I am 30 years old, I am dating an amazing guy who - in the future - would like to have children with me. But I feel insecure and scared, from getting pregnant to being a mom. I have had menstruation problems since I first got it, I take birth control pills to regulate it and to help with the pain I used to get every single month. Once, I skipped a month and it was a mess - I even fainted. Therefore, I am terrified of stop taking the pills to start working on getting pregnant. Also, I have worked as a nanny since I moved to the US (6 years ago) and with that experience, I believe it is A LOT of work, A LOT of responsibility and I don't feel I am ready emotionally or physically for all this. Will I ever want to have babies and be a mom? Right now, I feel I don't want any at all. I compromised with my boyfriend and told him that maybe in 5 years I might be ready (he did not like this since he is 35 and he thinks that 40 is too old to be a dad, although he already has a son from his previous marriage). I am hoping I will change my mind, I want to make my boyfriend (and hopefully, future husband) happy. But then, I also have to think about my own happiness, right? I don't know, I feel very insecure about all this. Any advise? Thanks a lot!
I am 22 and have a 3 week old baby and I was not planning on having a baby, it just happened. I was terrified at the thought of being a mom because I felt I wasn't ready. Believe me when I say it comes naturally. Before having a baby I couldn't even stand the thought of changing a baby's pooped diaper, and when I finally had to do it, it wasn't a big deal. You will be fine, having a baby is a blessing, and if you can have one, go for it.

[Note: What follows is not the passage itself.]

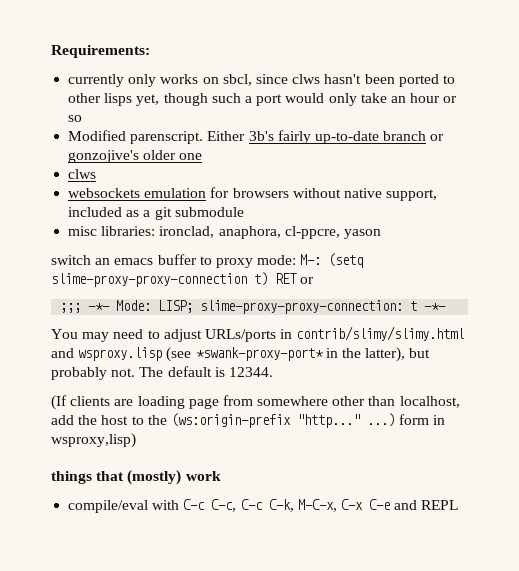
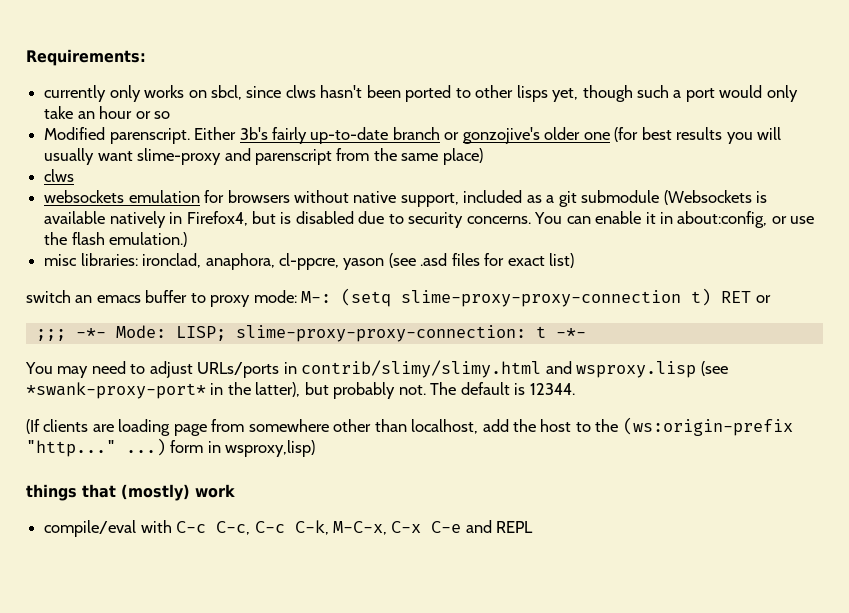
(203, 156) none -> [614,127,781,144] [44,148,483,165] (for best results you will usually want slime-proxy and parenscript from the same place)
(244, 212) none -> [663,190,768,205] [44,211,815,228] [44,232,188,247] (Websockets is available natively in Firefox4, but is disabled due to security concerns. You can enable it in about:config, or use the flash emulation.)
(381, 234) none -> [388,253,575,268] (see .asd files for exact list)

Better to stay childless and occasionally wonder "what if" than to have a child and regret it.That aside, one thing you should do if you're considering the possibility of having kids is talking to an OBGYN and/or fertility doctor about your health issues and concerns. You may have an undiagnosed health problem that causes your heavy menustration , and addressing that problem may help you feel a bit more confident about your body's ability to regulate itself, and then later get pregnant. Or the doctor might also examine you and discover a health issue that would make it difficult or even very dangerous to get pregnant, in which case you and your possible future husband might consider raising a different type of family (fostering, adopting, etc). But to make the best decision, you need as much information as possible.
Maybe spend one on one time alone with his son and see how you feel about kids then or hang with someone with small children for a while to see how they manage. Maybe even ask to babysit a young one for a bit to reassure yourself that you can do it. But try this with your friend's kids not a stranger's kids because they tend to act worse behaved (the stranger's kids act worse).